Events

Event Information:

  • Wed
    26
    Nov
    2014

    Research seminar, "Big Educational Data: any good for SLA research?"

    4:00 pmCounty South C89, Lancaster University, UK

    Dora Alexopoulou (Cambridge)
    Joint work with J Geertzen, A Korhonen and D Meurers

    The emergence of online EFL teaching  platforms offering teaching and learning to students around the globe results in unprecedented amounts of learner production data: data can come from  rich task sets across the proficiency spectrum and learners from a variety of linguistic, educational and cultural backgrounds. Exploiting such datasets opens important opportunities for SLA research and, in particular, linking SLA findings to  second language teaching. But at the same time, such datasets have all the pitfalls of big data: a range of variables standardly controlled for in carefully designed data collections (e.g. task sets) are not considered. Access to unprecedented numbers of learners is set against lack of rich learner metadata targeted in typical data collections. In addition, the very context of production poses  arbitrary constraints (e.g. word limits on writings). Last, but not least, the size of such datasets brings new challenges  for extracting information and addressing the noisy aspects of the data. 

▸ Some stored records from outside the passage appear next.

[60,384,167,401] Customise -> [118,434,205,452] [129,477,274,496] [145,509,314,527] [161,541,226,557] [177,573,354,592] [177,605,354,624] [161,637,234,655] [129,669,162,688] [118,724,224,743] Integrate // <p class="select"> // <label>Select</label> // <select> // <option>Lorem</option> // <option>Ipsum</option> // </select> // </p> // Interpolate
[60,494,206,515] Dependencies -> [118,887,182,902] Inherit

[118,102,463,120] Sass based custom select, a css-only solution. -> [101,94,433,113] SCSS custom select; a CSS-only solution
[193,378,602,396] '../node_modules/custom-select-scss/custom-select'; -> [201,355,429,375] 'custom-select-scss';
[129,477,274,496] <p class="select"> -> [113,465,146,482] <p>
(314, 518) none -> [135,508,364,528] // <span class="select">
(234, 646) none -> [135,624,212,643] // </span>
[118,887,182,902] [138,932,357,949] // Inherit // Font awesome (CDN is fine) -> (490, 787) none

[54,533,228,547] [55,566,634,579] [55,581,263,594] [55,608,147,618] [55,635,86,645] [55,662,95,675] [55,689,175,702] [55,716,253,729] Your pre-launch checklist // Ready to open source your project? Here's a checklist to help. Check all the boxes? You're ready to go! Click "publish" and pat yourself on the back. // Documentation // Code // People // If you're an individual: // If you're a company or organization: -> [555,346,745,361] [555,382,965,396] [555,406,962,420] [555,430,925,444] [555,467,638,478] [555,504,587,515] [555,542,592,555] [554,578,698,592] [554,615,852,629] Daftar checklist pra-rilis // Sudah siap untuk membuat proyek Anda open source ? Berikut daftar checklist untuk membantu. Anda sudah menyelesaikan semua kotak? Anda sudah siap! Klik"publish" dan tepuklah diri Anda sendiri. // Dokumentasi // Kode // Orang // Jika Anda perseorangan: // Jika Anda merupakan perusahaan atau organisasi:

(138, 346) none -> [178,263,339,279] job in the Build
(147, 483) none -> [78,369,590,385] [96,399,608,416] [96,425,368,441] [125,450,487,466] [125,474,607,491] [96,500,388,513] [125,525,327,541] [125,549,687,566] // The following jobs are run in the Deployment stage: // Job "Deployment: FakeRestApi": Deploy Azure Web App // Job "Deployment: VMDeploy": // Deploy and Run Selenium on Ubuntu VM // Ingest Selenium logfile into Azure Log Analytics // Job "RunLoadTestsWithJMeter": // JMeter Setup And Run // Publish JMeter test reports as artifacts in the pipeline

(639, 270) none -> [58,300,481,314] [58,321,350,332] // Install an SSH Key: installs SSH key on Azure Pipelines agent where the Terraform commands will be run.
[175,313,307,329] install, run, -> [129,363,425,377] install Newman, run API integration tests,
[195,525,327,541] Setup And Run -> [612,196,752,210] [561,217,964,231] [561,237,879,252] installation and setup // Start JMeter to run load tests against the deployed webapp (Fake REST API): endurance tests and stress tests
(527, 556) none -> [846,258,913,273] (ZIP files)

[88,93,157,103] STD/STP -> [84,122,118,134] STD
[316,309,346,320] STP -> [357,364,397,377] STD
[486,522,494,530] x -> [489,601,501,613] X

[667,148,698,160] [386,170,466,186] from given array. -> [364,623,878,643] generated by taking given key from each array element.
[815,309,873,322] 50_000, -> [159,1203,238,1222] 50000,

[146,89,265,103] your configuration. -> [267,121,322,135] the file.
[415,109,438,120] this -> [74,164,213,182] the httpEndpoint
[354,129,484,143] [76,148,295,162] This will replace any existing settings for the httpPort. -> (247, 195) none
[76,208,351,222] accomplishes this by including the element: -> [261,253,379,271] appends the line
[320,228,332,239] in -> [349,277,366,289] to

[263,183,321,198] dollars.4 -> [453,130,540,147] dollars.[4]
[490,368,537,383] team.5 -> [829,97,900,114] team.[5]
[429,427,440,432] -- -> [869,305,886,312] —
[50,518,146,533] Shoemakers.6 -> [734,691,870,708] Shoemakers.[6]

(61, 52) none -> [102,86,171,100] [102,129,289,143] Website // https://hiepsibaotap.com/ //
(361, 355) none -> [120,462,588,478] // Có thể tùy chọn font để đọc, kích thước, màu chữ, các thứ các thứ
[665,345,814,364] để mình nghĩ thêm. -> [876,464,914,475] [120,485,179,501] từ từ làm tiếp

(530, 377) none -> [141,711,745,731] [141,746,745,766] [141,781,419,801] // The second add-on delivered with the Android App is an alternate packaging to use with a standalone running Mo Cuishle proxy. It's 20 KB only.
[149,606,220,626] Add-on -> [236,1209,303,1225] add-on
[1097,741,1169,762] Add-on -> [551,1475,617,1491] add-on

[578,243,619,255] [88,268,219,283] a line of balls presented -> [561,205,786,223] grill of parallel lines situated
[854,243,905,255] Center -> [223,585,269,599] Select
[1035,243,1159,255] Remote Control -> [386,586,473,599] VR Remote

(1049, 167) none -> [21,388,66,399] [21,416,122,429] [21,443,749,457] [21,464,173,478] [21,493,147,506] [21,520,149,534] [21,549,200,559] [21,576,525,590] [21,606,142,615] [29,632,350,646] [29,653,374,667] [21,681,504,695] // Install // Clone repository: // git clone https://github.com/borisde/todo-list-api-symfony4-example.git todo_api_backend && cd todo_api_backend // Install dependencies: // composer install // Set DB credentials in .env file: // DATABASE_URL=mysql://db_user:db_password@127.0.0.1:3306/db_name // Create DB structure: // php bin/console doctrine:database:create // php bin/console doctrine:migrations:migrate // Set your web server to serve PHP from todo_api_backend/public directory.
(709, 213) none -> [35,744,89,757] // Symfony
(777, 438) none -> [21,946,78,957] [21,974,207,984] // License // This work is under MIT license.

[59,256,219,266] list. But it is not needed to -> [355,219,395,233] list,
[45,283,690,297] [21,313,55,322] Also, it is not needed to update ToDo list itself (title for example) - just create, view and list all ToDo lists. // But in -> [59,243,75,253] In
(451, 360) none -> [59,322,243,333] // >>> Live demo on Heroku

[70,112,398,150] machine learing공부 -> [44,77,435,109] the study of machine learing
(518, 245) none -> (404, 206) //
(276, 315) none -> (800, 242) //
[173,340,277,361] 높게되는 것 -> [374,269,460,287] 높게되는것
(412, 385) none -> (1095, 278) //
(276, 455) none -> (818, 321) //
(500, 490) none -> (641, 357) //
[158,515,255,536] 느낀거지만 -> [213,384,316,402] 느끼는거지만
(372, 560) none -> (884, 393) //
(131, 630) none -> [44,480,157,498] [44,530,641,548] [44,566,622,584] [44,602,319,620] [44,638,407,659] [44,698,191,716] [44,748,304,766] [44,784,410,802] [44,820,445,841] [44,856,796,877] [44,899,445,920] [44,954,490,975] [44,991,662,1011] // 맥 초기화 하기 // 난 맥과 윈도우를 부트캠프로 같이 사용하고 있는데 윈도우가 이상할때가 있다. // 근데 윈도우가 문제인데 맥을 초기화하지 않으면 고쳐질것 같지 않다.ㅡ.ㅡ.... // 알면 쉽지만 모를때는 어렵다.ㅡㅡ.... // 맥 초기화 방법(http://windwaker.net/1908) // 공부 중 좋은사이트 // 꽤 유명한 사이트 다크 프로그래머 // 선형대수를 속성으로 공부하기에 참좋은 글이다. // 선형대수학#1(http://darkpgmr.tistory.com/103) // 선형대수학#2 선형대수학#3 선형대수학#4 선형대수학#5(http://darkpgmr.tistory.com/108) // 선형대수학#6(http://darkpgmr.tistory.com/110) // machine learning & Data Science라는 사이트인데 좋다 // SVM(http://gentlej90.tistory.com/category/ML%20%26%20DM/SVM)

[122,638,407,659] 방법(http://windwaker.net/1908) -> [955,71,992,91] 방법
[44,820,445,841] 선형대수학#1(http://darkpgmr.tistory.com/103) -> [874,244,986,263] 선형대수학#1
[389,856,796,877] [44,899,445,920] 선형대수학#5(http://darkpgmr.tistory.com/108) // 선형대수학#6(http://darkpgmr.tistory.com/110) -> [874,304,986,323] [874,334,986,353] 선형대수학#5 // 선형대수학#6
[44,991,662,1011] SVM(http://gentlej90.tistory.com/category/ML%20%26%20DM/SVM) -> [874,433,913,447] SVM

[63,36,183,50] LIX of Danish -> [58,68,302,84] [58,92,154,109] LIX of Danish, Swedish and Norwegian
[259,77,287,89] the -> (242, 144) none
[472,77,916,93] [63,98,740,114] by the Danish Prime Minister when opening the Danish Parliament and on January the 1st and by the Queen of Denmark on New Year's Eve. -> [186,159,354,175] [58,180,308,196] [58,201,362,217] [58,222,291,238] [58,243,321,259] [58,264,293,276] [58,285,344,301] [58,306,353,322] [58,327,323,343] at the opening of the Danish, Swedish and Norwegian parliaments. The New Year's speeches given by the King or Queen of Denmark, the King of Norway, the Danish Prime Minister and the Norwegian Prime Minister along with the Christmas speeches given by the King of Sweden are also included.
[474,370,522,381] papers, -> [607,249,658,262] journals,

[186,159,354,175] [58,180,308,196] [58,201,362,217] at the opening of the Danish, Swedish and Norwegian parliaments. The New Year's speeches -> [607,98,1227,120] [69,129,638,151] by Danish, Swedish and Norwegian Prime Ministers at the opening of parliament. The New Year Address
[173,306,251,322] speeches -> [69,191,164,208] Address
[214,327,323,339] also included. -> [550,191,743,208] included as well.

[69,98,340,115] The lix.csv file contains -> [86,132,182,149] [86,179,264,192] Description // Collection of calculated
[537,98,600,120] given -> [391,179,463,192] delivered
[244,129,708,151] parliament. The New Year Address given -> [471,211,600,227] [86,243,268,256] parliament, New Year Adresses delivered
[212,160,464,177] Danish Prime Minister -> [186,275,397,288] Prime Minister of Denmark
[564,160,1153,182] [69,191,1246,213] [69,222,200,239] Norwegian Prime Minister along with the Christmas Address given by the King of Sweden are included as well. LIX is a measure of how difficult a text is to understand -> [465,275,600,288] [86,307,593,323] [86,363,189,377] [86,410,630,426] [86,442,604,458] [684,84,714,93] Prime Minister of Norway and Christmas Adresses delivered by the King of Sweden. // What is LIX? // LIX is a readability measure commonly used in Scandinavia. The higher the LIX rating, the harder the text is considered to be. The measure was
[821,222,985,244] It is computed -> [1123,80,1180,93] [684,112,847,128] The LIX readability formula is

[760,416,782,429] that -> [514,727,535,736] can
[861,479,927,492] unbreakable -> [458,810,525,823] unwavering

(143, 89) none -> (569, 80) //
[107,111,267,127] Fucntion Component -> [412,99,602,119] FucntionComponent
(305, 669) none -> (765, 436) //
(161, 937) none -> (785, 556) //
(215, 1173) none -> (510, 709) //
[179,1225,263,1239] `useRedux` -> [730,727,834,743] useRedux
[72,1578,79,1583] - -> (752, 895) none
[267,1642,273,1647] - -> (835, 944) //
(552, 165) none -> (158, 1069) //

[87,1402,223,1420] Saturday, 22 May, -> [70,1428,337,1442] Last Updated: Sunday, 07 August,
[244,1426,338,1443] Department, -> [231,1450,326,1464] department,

    Can we then  use such data for SLA research, crucially, to link SLA findings to teaching second languages? I will argue that Natural Language Processing (NLP) tools can help us address many of the methodological issues and  will show that we can  obtain valuable information for SLA research. I will use the EF-Cambridge Open Language Database (EFCAMDAT) as an example of a big data resource.  I will focus on the  the developmental trajectory of Relative Clauses (RCs) as a study case and consider specific issues that can affect the developmental picture, such as task effects, formulaic language and national language effects. I will conclude by showing  that not only we can arrive at reliable generalisations about RC development based on a resource like EFCAMDAT,  but we can also obtain new generalisations, a fact strongly indicating the potential of big educational data for SLA research.